The findings support MBD decline as a prognostic marker of tamoxifen response among patients with aggressive ER-positive BC phenotypes, for whom understanding treatment effectiveness is critical.
在雌激素受体(ER)阳性乳腺癌(BC)患者中,他莫昔芬治疗后乳腺密度(MBD)下降是一个有利的预后因素,并且作为他莫昔芬反应的生物标志物具有潜在的效用。然而,MBD 下降的预后价值可能因 ER 阳性患者的分子特征而异。
我们研究了诊断时年龄为 36-87 岁的接受他莫昔芬治疗的 ER 阳性乳腺癌患者中,MBD 下降(≥10%比<10%)与乳腺癌特异性死亡率(BCSM)之间的关联。与未死亡的 BC 患者(对照患者;n=215)相比,死于 BC 的患者(病例患者;n=62)进行了总体比较,并根据肿瘤分子特征(免疫组化[IHC] 为基础的亚型[ER 阳性/孕激素受体[PR]-阳性/HER2-阴性/低 Ki67;luminal B-like:ER 阳性和 1 个或多个 PR-阴性、HER2 阳性、高 Ki67]和改良 IHC[mIHC]-基于 ER/PR/Ki67 的复发评分)进行了比较。在基线乳房 X 线照片(他莫昔芬起始前平均=6 个月)和随访(他莫昔芬起始后平均=12 个月)时测量未受影响乳房的 MBD 百分比。使用逻辑回归模型计算调整后的优势比(OR)和 95%置信区间(CI)。所有统计检验均为双侧。
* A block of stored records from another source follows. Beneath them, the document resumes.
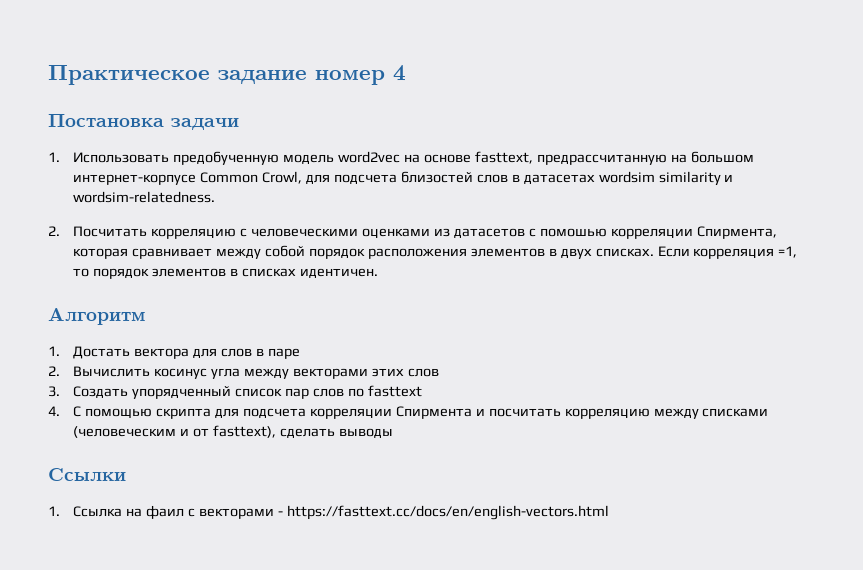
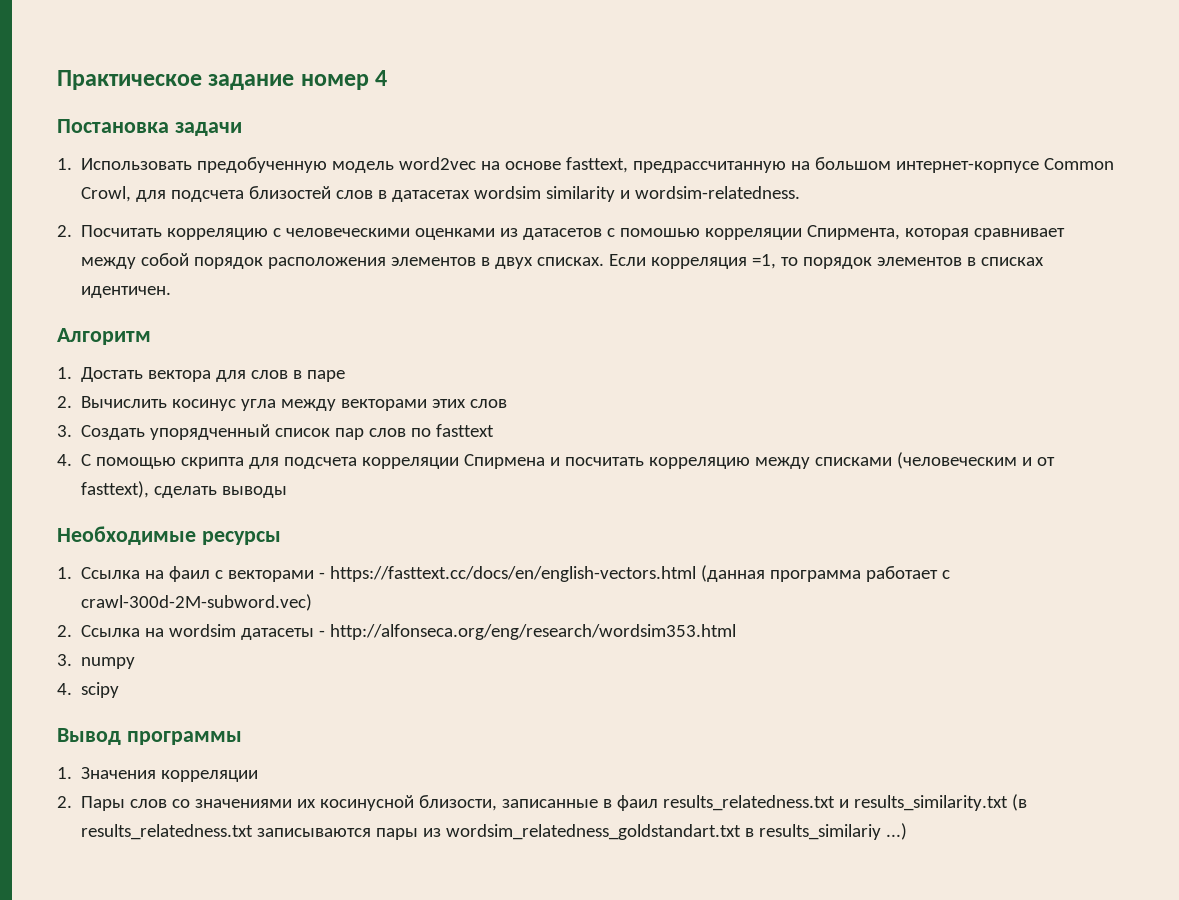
- 4. С помощью скрипта для подсчета корреляции Спирмента и посчитать корреляцию между списками (человеческим и от fasttext), сделать выводы
+ 4. С помощью скрипта для подсчета корреляции Спирмена и посчитать корреляцию между списками (человеческим и от fasttext), сделать выводы
- Ссылки
+ Необходимые ресурсы
- 1. Ссылка на фаил с векторами - https://fasttext.cc/docs/en/english-vectors.html
+ 1. Ссылка на фаил с векторами - https://fasttext.cc/docs/en/english-vectors.html (данная программа работает с crawl-300d-2M-subword.vec)
+ 2. Ссылка на wordsim датасеты - http://alfonseca.org/eng/research/wordsim353.html
+ 3. numpy
+ 4. scipy
+ Вывод программы
+ 1. Значения корреляции
+ 2. Пары слов со значениями их косинусной близости, записанные в фаил results_relatedness.txt и results_similarity.txt (в results_relatedness.txt записываются пары из wordsim_relatedness_goldstandart.txt в results_similariy ...)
MBD 下降与 BCSM 风险降低具有统计学显著相关性(OR=0.38,95%CI=0.15 至 0.92)。然而,在具有侵袭性肿瘤特征的女性中,这种关联更强,包括 luminal B-like(OR=0.17,95%CI=0.04 至 0.73)与 A-like(OR=0.74,95%CI=0.19 至 2.92);大(OR=0.26,95%CI=0.08 至 0.78)与小(OR=0.41,95%CI=0.04 至 3.79)肿瘤;PR 阴性(OR=0.02,95%CI=0.001 至 0.37)与 PR 阳性(OR=0.50,95%CI=0.18 至 1.40)疾病;和高(OR=0.25,95%CI=0.07 至 0.93)与低(OR=0.44,95%CI=0.10 至 2.09)mIHC3 评分。
这些发现支持 MBD 下降作为 ER 阳性侵袭性 BC 表型患者中他莫昔芬反应的预后标志物,对于了解治疗效果至关重要。